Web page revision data
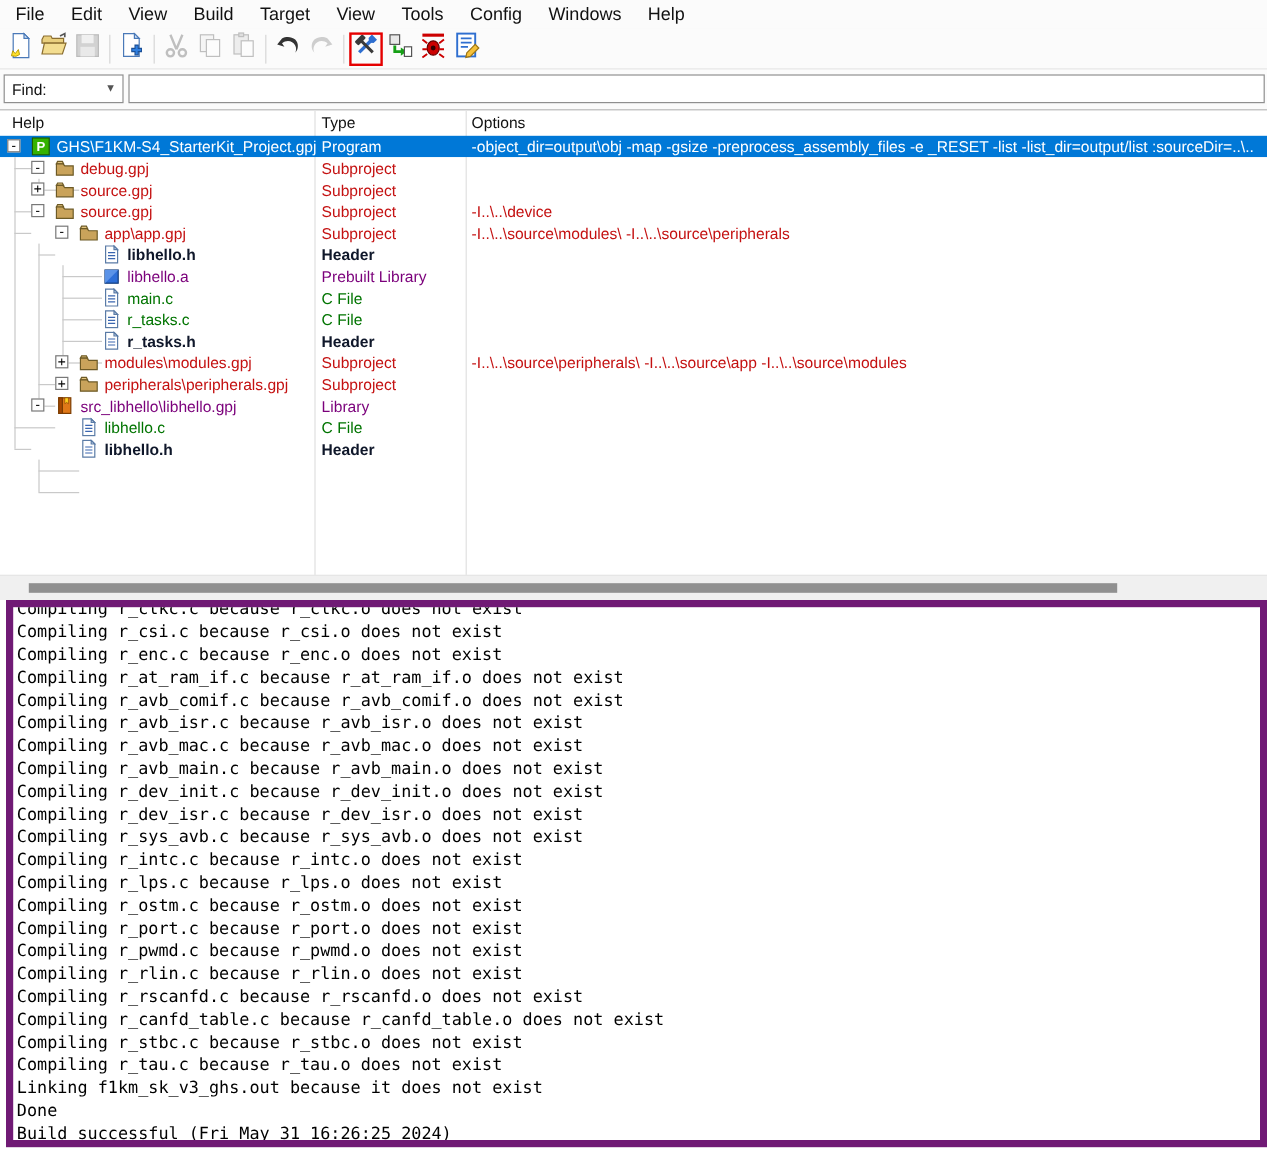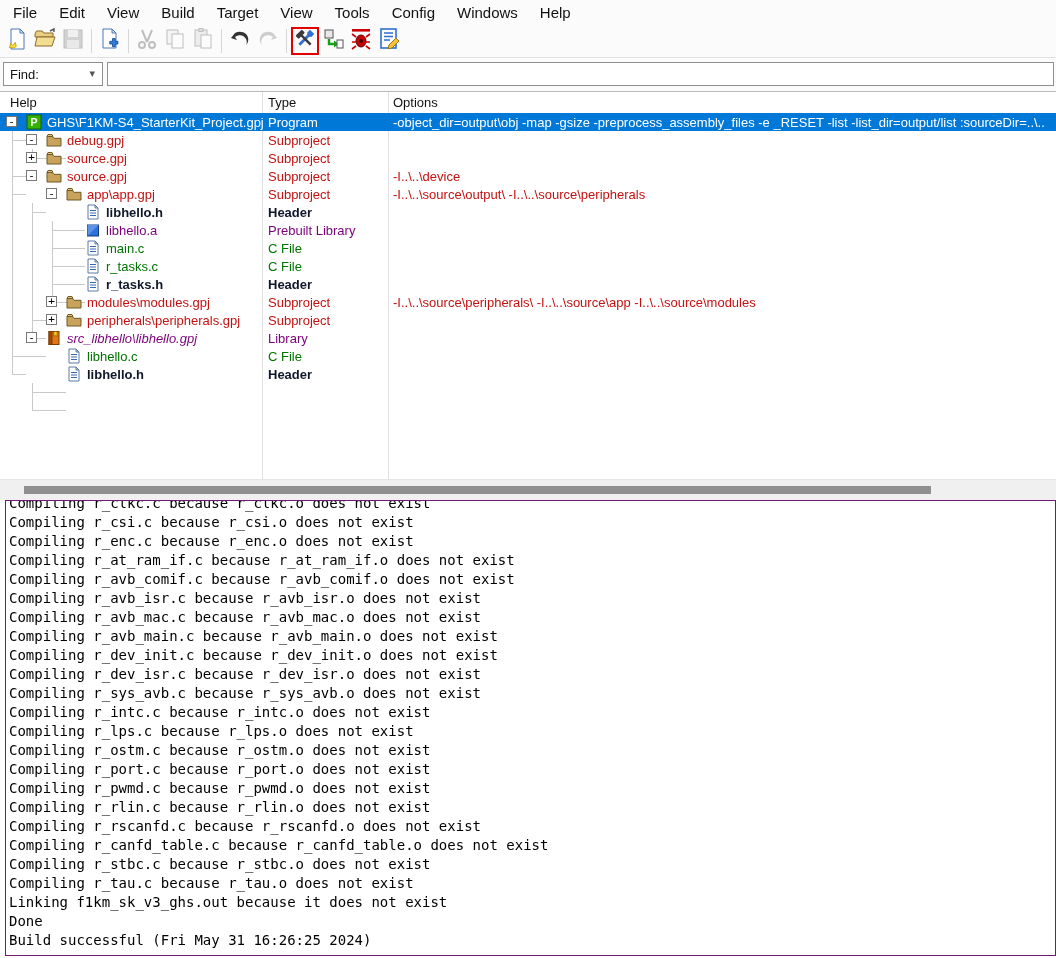--- a/index.html
+++ b/index.html
@@ -43,21 +43,21 @@
   .row-label { position:absolute; top:2px; z-index:2; }
   .cell-type { position:absolute; left:268px; top:2px; z-index:2; }
   .cell-options { position:absolute; left:393px; top:2px; z-index:2; }
   .c-red { color:#c41111; } .c-blue { color:#0f172a;font-weight:bold; } .c-green { color:#007400; }
   .c-purple { color:#7b007b; } .c-white { color:#ffffff; }
   
   .hscroll { position:absolute; top:479px; left:0; right:0; height:20px; background:#f0f0f0; border-top:1px solid #e6e6e6; }
   .hthumb { position:absolute; left:24px; top:6px; width:907px; height:8px; background:#909090; }
   
   .console { position:absolute; top:500px; left:5px; right:0; bottom:2px; background:#fff;
-    border:1px solid #701a75; overflow:hidden; }
+    border:6px solid #701a75; overflow:hidden; }
   .console-inner { margin-top:-7px; padding-left:3px;
     font-family:"DejaVu Sans Mono", monospace; font-size:14px; line-height:19px; color:#000; white-space:pre; }
 </style>
 </head>
 <body>
 
 <div class="menubar">
     <span class="menu-item">File</span>
     <span class="menu-item">Edit</span>
     <span class="menu-item">View</span>
@@ -231,21 +231,21 @@
       </div>
       <div class="tree-row">
         <div class="rowbg"></div>
         <div class="expand-box" style="left: 46px;">-</div>
         <span class="row-icon" style="left: 66px;"><svg width="16" height="16" viewBox="0 0 16 16">
             <path d="M1 4.5l1-2h4l1 2z" fill="#e3c57e" stroke="#6d5a26"></path>
             <path d="M1 4.5h5.4l1.6 1.8H15v7.7H1z" fill="#c9a35b" stroke="#6d5a26"></path>
           </svg></span>
         <span class="row-label c-red" style="left: 87px;">app\app.gpj</span>
         <span class="cell-type c-red">Subproject</span>
-        <span class="cell-options c-red">-I..\..\source\output\ -I..\..\source\peripherals</span>
+        <span class="cell-options c-red">-I..\..\source\modules\ -I..\..\source\peripherals</span>
       </div>
       <div class="tree-row">
         <div class="rowbg"></div>
         <span class="row-icon" style="left: 85px;"><svg width="16" height="16" viewBox="0 0 16 16">
             <path d="M3 1h7l3 3v11H3z" fill="#fff" stroke="#5a7ba6"></path>
             <path d="M10 1l3 3h-3z" fill="#c9d8ec" stroke="#5a7ba6"></path>
             <path d="M5 6.5h6M5 9h6M5 11.5h6" stroke="#3a66b0" stroke-width="1"></path>
           </svg></span>
         <span class="row-label c-blue" style="left: 106px;">libhello.h</span>
         <span class="cell-type c-blue">Header</span>
@@ -311,21 +311,21 @@
         <span class="cell-type c-red">Subproject</span>
       </div>
       <div class="tree-row">
         <div class="rowbg"></div>
         <div class="expand-box" style="left: 26px;">-</div>
         <span class="row-icon" style="left: 46px;"><svg width="16" height="16" viewBox="0 0 16 16">
             <rect x="3" y="1.5" width="10" height="13" fill="#e07818" stroke="#7c3c00"></rect>
             <rect x="3" y="1.5" width="3" height="13" fill="#a84800" stroke="#7c3c00"></rect>
             <path d="M8 1.5v5l1.5-1.2L11 6.5v-5z" fill="#ffd21e" stroke="#7c3c00" stroke-width=".5"></path>
           </svg></span>
-        <span class="row-label c-purple" style="left: 67px; font-style: italic;">src_libhello\libhello.gpj</span>
+        <span class="row-label c-purple" style="left: 67px;">src_libhello\libhello.gpj</span>
         <span class="cell-type c-purple">Library</span>
       </div>
       <div class="tree-row">
         <div class="rowbg"></div>
         <span class="row-icon" style="left: 66px;"><svg width="16" height="16" viewBox="0 0 16 16">
             <path d="M3 1h7l3 3v11H3z" fill="#fff" stroke="#5a7ba6"></path>
             <path d="M10 1l3 3h-3z" fill="#c9d8ec" stroke="#5a7ba6"></path>
             <path d="M5 6.5h6M5 9h6M5 11.5h6" stroke="#3a66b0" stroke-width="1"></path>
           </svg></span>
         <span class="row-label c-green" style="left: 87px;">libhello.c</span>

▸ Exercise objective:
Give the records back verbatim, pictures excluded.

▸ Exercise solution:
--- a/index.html
+++ b/index.html
@@ -43,21 +43,21 @@
   .row-label { position:absolute; top:2px; z-index:2; }
   .cell-type { position:absolute; left:268px; top:2px; z-index:2; }
   .cell-options { position:absolute; left:393px; top:2px; z-index:2; }
   .c-red { color:#c41111; } .c-blue { color:#0f172a;font-weight:bold; } .c-green { color:#007400; }
   .c-purple { color:#7b007b; } .c-white { color:#ffffff; }
   
   .hscroll { position:absolute; top:479px; left:0; right:0; height:20px; background:#f0f0f0; border-top:1px solid #e6e6e6; }
   .hthumb { position:absolute; left:24px; top:6px; width:907px; height:8px; background:#909090; }
   
   .console { position:absolute; top:500px; left:5px; right:0; bottom:2px; background:#fff;
-    border:1px solid #701a75; overflow:hidden; }
+    border:6px solid #701a75; overflow:hidden; }
   .console-inner { margin-top:-7px; padding-left:3px;
     font-family:"DejaVu Sans Mono", monospace; font-size:14px; line-height:19px; color:#000; white-space:pre; }
 </style>
 </head>
 <body>
 
 <div class="menubar">
     <span class="menu-item">File</span>
     <span class="menu-item">Edit</span>
     <span class="menu-item">View</span>
@@ -231,21 +231,21 @@
       </div>
       <div class="tree-row">
         <div class="rowbg"></div>
         <div class="expand-box" style="left: 46px;">-</div>
         <span class="row-icon" style="left: 66px;"><svg width="16" height="16" viewBox="0 0 16 16">
             <path d="M1 4.5l1-2h4l1 2z" fill="#e3c57e" stroke="#6d5a26"></path>
             <path d="M1 4.5h5.4l1.6 1.8H15v7.7H1z" fill="#c9a35b" stroke="#6d5a26"></path>
           </svg></span>
         <span class="row-label c-red" style="left: 87px;">app\app.gpj</span>
         <span class="cell-type c-red">Subproject</span>
-        <span class="cell-options c-red">-I..\..\source\output\ -I..\..\source\peripherals</span>
+        <span class="cell-options c-red">-I..\..\source\modules\ -I..\..\source\peripherals</span>
       </div>
       <div class="tree-row">
         <div class="rowbg"></div>
         <span class="row-icon" style="left: 85px;"><svg width="16" height="16" viewBox="0 0 16 16">
             <path d="M3 1h7l3 3v11H3z" fill="#fff" stroke="#5a7ba6"></path>
             <path d="M10 1l3 3h-3z" fill="#c9d8ec" stroke="#5a7ba6"></path>
             <path d="M5 6.5h6M5 9h6M5 11.5h6" stroke="#3a66b0" stroke-width="1"></path>
           </svg></span>
         <span class="row-label c-blue" style="left: 106px;">libhello.h</span>
         <span class="cell-type c-blue">Header</span>
@@ -311,21 +311,21 @@
         <span class="cell-type c-red">Subproject</span>
       </div>
       <div class="tree-row">
         <div class="rowbg"></div>
         <div class="expand-box" style="left: 26px;">-</div>
         <span class="row-icon" style="left: 46px;"><svg width="16" height="16" viewBox="0 0 16 16">
             <rect x="3" y="1.5" width="10" height="13" fill="#e07818" stroke="#7c3c00"></rect>
             <rect x="3" y="1.5" width="3" height="13" fill="#a84800" stroke="#7c3c00"></rect>
             <path d="M8 1.5v5l1.5-1.2L11 6.5v-5z" fill="#ffd21e" stroke="#7c3c00" stroke-width=".5"></path>
           </svg></span>
-        <span class="row-label c-purple" style="left: 67px; font-style: italic;">src_libhello\libhello.gpj</span>
+        <span class="row-label c-purple" style="left: 67px;">src_libhello\libhello.gpj</span>
         <span class="cell-type c-purple">Library</span>
       </div>
       <div class="tree-row">
         <div class="rowbg"></div>
         <span class="row-icon" style="left: 66px;"><svg width="16" height="16" viewBox="0 0 16 16">
             <path d="M3 1h7l3 3v11H3z" fill="#fff" stroke="#5a7ba6"></path>
             <path d="M10 1l3 3h-3z" fill="#c9d8ec" stroke="#5a7ba6"></path>
             <path d="M5 6.5h6M5 9h6M5 11.5h6" stroke="#3a66b0" stroke-width="1"></path>
           </svg></span>
         <span class="row-label c-green" style="left: 87px;">libhello.c</span>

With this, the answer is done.